- **WHAT IS BEING ASKED**
Your job is to give again, exactly and with no additions, the lines in the records below from the one with "font-size: 11px ->" through the one with "margin-top: 16px ->", both included. Omit the pictures.

- **DATA IN THIS EXERCISE**
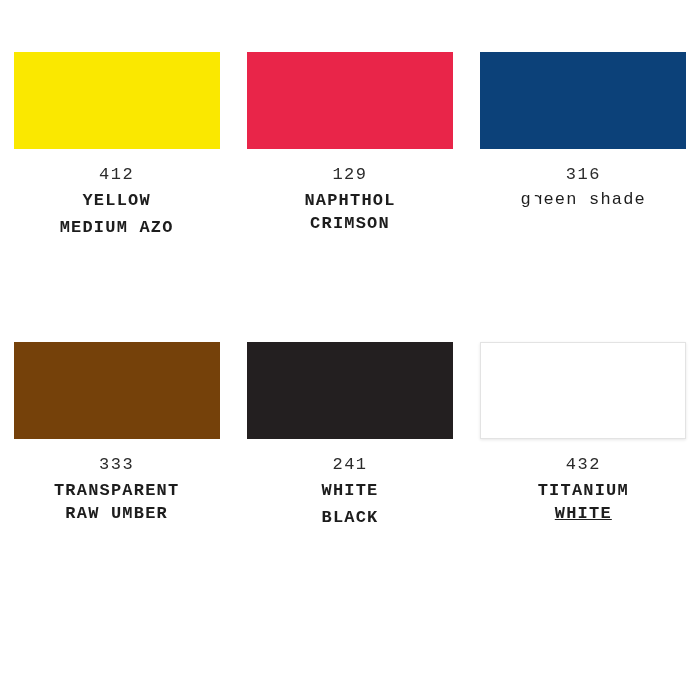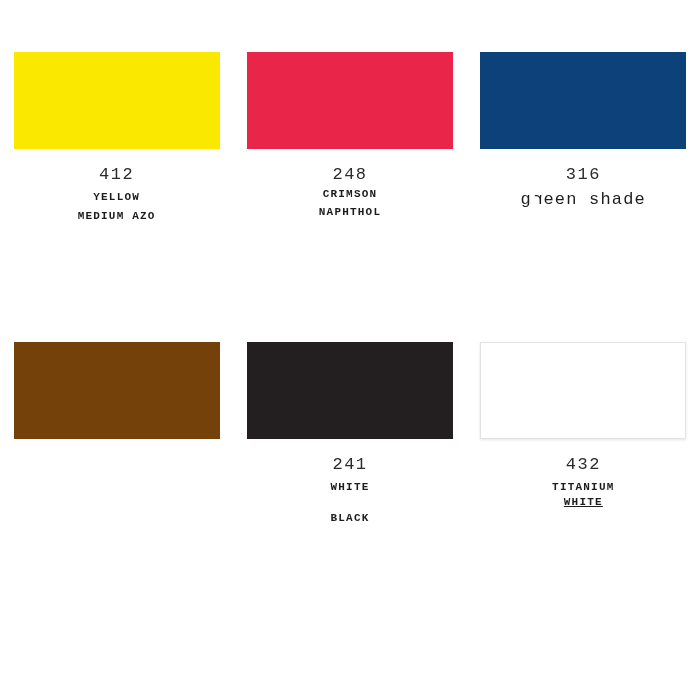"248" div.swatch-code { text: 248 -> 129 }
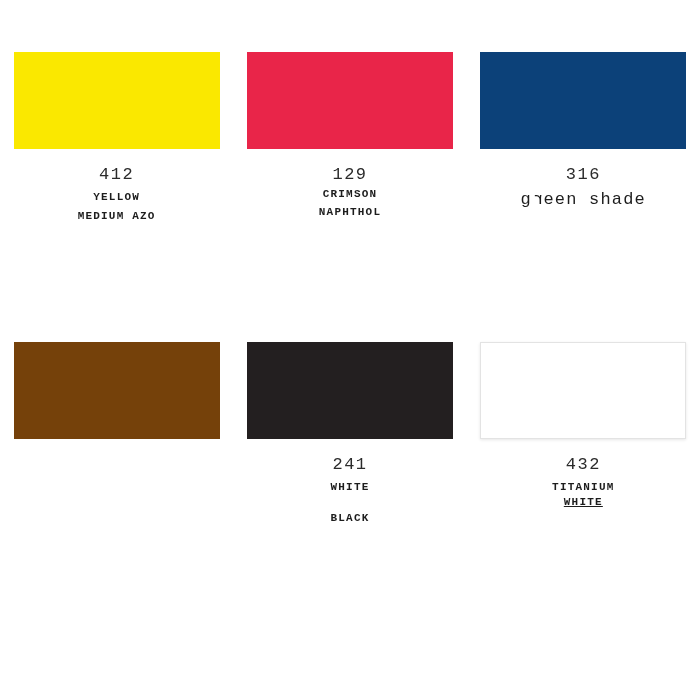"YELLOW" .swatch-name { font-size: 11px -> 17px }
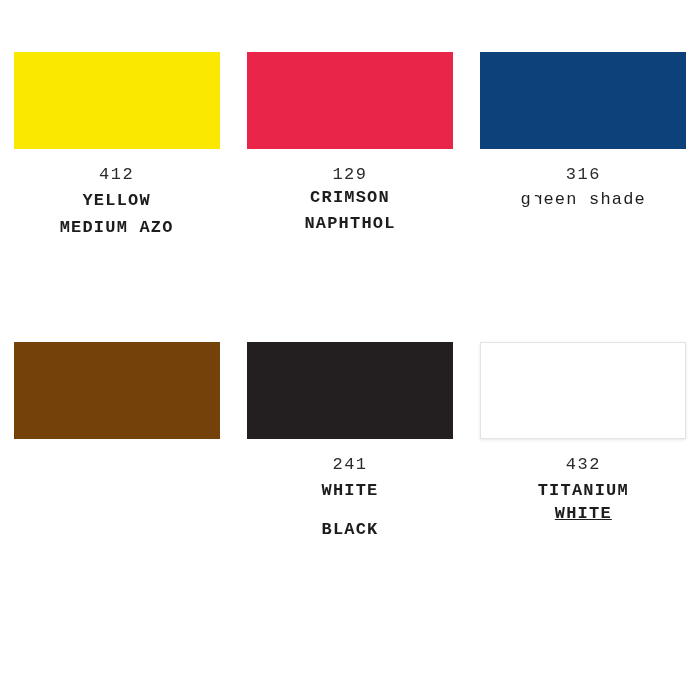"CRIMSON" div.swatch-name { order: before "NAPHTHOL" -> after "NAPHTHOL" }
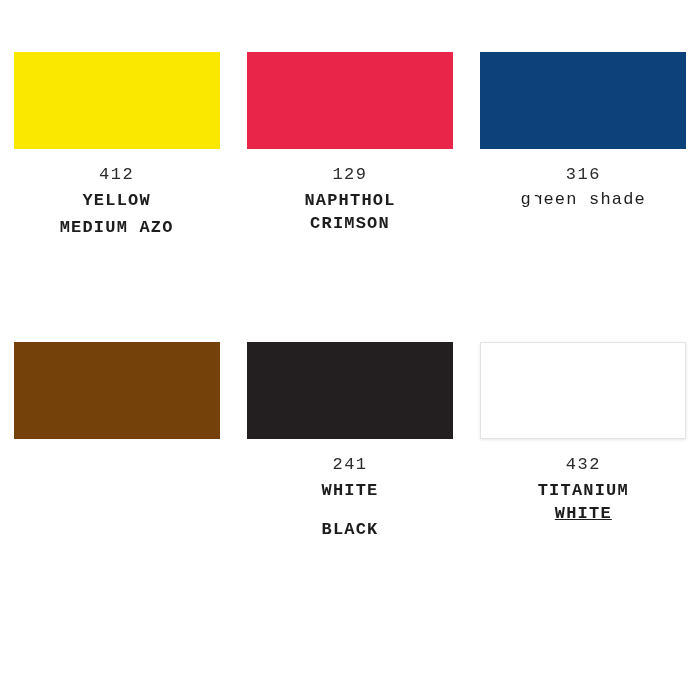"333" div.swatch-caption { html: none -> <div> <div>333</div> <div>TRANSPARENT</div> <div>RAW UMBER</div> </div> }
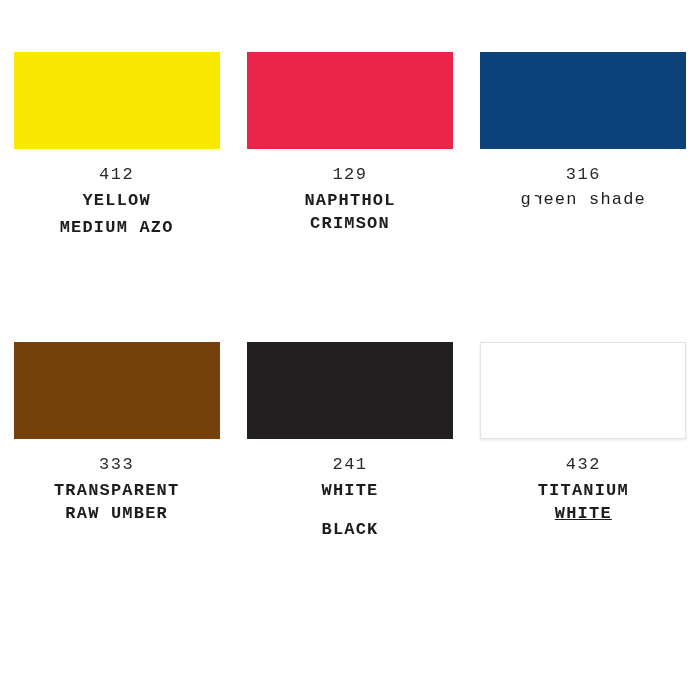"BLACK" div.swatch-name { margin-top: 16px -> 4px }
--
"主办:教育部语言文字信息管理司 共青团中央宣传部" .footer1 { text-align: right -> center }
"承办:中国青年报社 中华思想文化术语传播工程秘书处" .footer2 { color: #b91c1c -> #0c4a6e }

- **ANSWER SECTION**
"YELLOW" .swatch-name { font-size: 11px -> 17px }
"CRIMSON" div.swatch-name { order: before "NAPHTHOL" -> after "NAPHTHOL" }
"333" div.swatch-caption { html: none -> <div> <div>333</div> <div>TRANSPARENT</div> <div>RAW UMBER</div> </div> }
"BLACK" div.swatch-name { margin-top: 16px -> 4px }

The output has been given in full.